> [Requirement]: Can you restate the lines of the entries below, word for word, from the first one through the line that includes "[142,1200,187,1211] <Note ->"?

Structured diff data:
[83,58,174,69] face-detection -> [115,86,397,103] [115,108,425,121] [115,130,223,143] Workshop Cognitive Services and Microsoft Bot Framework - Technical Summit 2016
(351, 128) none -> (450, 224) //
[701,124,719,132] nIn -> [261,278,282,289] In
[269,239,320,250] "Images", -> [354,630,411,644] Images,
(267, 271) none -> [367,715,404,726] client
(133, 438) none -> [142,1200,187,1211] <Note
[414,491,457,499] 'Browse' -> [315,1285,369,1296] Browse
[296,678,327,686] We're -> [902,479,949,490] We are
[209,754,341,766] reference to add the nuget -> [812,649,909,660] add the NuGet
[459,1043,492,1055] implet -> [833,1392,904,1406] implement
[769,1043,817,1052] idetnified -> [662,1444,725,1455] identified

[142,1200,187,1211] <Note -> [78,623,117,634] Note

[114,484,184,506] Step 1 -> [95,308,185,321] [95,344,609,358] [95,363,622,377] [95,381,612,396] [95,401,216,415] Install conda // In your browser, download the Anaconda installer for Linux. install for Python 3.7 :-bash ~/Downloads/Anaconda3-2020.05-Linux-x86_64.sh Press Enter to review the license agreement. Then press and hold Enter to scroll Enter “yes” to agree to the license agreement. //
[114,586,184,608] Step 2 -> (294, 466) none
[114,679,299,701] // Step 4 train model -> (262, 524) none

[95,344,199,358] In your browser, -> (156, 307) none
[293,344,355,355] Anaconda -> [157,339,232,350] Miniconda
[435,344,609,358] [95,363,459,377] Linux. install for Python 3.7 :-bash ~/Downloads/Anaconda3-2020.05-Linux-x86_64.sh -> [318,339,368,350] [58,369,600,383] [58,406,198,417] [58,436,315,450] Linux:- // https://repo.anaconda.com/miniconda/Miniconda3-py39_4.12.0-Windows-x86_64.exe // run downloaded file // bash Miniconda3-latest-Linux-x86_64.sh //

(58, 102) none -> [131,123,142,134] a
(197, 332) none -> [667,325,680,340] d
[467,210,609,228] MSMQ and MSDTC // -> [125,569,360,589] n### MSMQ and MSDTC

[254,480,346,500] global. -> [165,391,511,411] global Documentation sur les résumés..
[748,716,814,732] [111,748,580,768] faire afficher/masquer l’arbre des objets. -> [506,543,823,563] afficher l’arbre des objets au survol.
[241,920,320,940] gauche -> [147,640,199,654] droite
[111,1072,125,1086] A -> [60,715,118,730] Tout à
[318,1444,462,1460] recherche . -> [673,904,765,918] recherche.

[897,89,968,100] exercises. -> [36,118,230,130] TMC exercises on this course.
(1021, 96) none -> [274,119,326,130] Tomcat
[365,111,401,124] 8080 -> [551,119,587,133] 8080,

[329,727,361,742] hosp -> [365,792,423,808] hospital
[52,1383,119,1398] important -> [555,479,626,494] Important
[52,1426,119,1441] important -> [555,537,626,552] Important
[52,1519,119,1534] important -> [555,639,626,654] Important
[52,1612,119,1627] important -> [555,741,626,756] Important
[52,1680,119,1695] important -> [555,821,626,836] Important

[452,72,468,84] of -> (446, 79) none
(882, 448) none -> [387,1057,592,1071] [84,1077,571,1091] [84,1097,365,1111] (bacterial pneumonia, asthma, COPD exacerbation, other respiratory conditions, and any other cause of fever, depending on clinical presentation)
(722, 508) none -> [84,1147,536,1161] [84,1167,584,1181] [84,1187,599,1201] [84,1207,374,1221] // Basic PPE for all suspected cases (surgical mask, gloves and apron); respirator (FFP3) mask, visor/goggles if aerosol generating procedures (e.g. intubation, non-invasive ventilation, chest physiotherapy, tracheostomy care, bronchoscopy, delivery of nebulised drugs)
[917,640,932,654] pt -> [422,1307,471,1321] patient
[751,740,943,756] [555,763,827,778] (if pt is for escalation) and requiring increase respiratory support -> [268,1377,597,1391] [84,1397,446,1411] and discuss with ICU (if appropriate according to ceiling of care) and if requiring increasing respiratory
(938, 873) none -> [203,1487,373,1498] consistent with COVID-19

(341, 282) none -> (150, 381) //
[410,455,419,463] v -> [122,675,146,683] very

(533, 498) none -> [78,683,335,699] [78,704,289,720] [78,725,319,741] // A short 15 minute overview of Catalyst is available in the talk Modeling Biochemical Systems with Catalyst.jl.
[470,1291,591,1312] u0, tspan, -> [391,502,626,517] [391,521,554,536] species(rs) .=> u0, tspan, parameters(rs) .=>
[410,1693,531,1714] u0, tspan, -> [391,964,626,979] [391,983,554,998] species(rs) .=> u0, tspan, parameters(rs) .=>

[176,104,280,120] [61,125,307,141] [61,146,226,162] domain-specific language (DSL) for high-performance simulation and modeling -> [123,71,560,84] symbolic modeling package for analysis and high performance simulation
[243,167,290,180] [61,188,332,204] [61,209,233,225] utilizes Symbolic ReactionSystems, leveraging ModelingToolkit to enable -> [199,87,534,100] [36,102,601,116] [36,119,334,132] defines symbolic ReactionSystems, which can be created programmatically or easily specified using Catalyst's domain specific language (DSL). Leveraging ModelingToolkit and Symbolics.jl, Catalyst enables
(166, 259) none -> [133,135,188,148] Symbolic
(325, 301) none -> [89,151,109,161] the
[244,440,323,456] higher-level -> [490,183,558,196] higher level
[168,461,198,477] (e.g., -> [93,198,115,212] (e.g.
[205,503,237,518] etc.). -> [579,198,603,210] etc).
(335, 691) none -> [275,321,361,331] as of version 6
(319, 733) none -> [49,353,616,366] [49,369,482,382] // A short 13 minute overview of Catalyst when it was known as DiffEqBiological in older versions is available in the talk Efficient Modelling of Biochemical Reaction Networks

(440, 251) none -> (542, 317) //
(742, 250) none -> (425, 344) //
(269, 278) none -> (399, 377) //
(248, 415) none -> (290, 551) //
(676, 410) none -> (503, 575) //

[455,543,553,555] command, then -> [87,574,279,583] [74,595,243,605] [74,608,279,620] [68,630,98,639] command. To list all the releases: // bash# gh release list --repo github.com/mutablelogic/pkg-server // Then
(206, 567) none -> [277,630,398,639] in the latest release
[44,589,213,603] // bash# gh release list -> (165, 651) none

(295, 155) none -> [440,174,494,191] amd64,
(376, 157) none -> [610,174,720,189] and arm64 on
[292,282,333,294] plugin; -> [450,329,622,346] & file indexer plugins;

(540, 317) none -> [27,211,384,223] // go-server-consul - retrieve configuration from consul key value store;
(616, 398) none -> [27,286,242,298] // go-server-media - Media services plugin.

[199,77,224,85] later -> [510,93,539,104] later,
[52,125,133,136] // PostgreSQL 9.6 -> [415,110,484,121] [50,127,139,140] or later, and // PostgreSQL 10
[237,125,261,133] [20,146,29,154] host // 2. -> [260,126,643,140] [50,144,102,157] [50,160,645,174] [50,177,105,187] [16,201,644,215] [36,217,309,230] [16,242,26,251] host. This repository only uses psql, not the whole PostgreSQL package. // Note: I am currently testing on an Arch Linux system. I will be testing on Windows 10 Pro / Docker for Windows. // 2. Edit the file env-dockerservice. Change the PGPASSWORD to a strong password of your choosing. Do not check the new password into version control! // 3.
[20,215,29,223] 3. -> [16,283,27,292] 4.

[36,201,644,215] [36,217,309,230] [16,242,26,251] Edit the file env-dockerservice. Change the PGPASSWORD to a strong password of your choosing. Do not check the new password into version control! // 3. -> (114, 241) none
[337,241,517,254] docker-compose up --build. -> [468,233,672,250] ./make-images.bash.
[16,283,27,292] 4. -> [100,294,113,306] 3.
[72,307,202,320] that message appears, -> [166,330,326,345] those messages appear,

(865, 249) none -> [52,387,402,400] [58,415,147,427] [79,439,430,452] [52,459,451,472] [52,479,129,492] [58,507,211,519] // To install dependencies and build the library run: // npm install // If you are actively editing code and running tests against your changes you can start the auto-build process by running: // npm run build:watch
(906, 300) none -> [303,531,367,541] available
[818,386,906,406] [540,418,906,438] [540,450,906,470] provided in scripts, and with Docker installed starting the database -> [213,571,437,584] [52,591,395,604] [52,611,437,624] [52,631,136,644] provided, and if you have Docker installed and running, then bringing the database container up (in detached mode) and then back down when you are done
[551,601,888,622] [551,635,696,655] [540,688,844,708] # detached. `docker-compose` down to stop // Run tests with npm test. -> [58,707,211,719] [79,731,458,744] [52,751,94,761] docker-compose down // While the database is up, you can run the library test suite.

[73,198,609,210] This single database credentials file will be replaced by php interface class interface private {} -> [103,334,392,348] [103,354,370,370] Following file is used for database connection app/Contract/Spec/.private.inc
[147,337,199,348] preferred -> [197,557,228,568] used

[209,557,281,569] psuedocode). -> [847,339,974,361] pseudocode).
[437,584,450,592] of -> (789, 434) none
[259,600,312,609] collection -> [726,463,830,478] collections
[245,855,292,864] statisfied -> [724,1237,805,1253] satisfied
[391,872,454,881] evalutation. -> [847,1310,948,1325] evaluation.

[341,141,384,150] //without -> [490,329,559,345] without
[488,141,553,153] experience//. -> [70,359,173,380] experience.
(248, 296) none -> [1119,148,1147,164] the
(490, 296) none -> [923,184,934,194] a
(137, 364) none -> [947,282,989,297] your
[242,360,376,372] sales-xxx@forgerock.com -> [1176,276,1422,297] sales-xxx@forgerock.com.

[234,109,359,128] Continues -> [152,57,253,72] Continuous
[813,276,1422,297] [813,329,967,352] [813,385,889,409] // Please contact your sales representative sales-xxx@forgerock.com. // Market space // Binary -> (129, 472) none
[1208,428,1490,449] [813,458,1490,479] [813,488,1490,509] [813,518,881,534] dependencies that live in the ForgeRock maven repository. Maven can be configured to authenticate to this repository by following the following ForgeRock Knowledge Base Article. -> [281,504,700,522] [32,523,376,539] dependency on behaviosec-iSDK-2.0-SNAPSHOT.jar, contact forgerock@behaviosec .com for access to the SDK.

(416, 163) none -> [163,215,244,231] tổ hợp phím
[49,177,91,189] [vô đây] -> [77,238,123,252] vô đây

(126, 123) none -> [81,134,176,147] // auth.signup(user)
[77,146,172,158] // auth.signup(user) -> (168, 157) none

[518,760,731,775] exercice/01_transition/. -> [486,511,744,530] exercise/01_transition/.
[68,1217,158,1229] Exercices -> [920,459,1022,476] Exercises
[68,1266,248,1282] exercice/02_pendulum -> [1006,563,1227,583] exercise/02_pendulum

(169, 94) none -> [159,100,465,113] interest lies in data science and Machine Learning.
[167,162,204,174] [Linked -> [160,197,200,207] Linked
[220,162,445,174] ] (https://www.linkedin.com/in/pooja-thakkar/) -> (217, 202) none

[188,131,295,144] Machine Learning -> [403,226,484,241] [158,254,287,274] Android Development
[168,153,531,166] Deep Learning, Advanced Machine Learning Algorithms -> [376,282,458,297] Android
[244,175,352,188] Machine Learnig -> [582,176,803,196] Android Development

> [Expected output]:
[83,58,174,69] face-detection -> [115,86,397,103] [115,108,425,121] [115,130,223,143] Workshop Cognitive Services and Microsoft Bot Framework - Technical Summit 2016
(351, 128) none -> (450, 224) //
[701,124,719,132] nIn -> [261,278,282,289] In
[269,239,320,250] "Images", -> [354,630,411,644] Images,
(267, 271) none -> [367,715,404,726] client
(133, 438) none -> [142,1200,187,1211] <Note
[414,491,457,499] 'Browse' -> [315,1285,369,1296] Browse
[296,678,327,686] We're -> [902,479,949,490] We are
[209,754,341,766] reference to add the nuget -> [812,649,909,660] add the NuGet
[459,1043,492,1055] implet -> [833,1392,904,1406] implement
[769,1043,817,1052] idetnified -> [662,1444,725,1455] identified

[142,1200,187,1211] <Note -> [78,623,117,634] Note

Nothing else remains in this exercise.